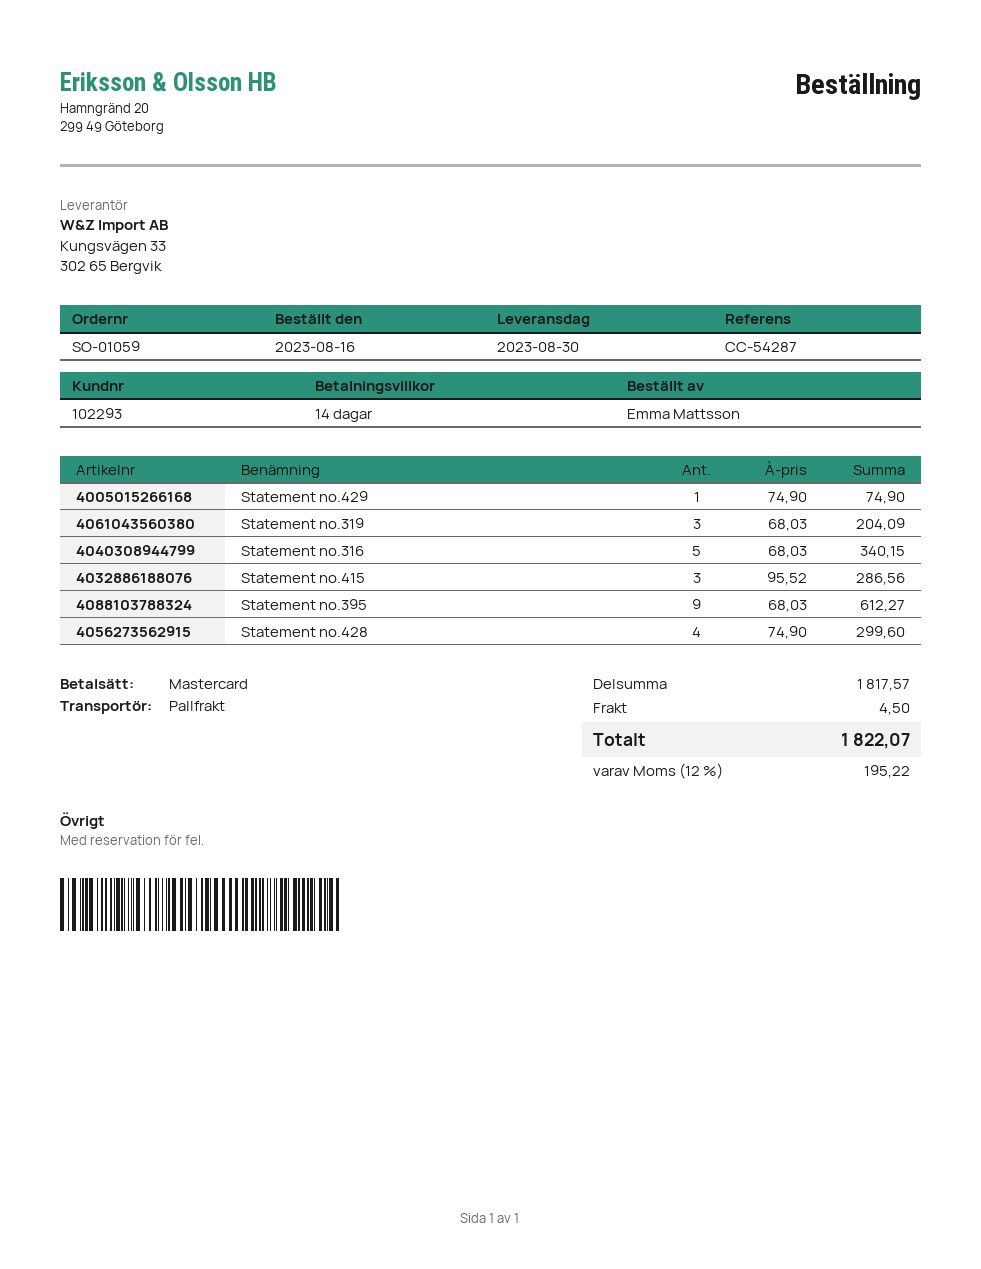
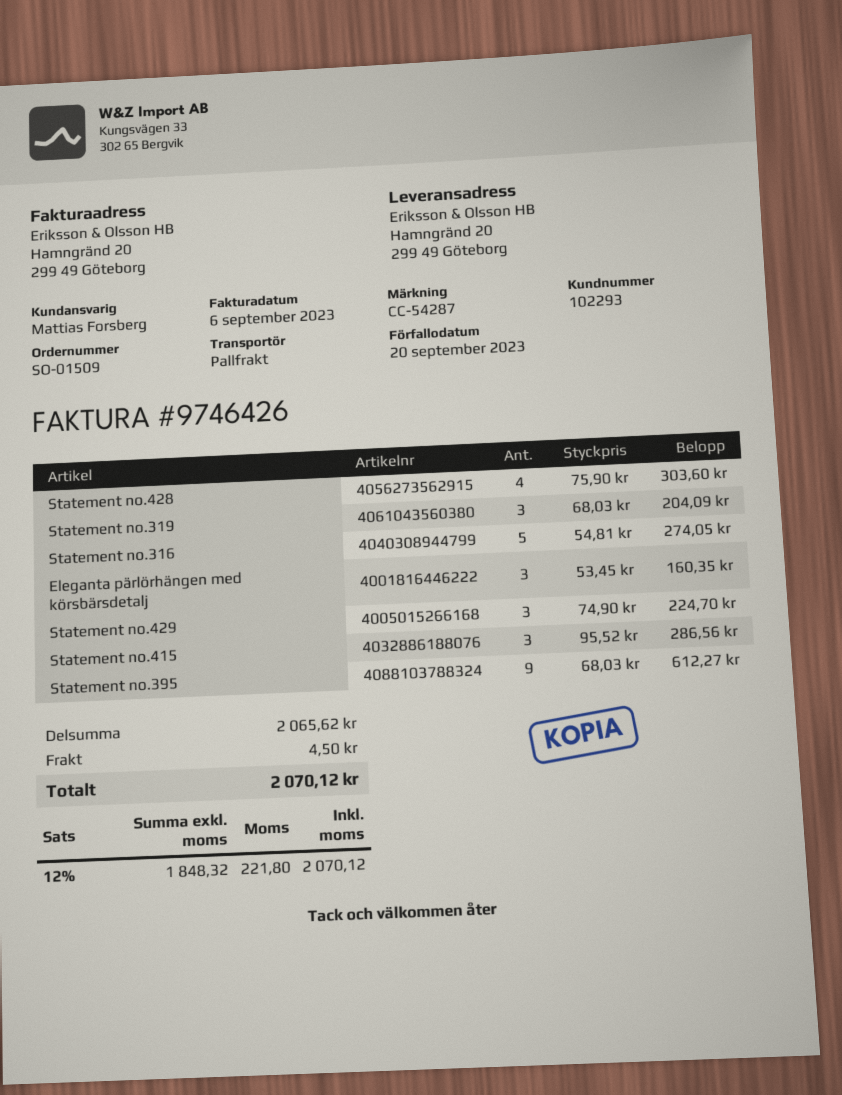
order number: SO-01059 -> SO-01509
Statement no.429: 1 x 74.90 = 74.90 -> 3 x 74.90 = 224.70
Statement no.316: 5 x 68.03 = 340.15 -> 5 x 54.81 = 274.05
Statement no.428: 4 x 74.90 = 299.60 -> 4 x 75.90 = 303.60
Eleganta pärlörhängen med körsbärsdetalj: none -> 3 x 53.45 = 160.35
subtotal: 1817.57 -> 2065.62
tax: 12% = 195.22 -> 12% = 221.80
total: 1822.07 -> 2070.12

*****

_Task description_
Only lines that include "Statement" are counted here. Give their number for the records above and add nothing.

_Written answer_
3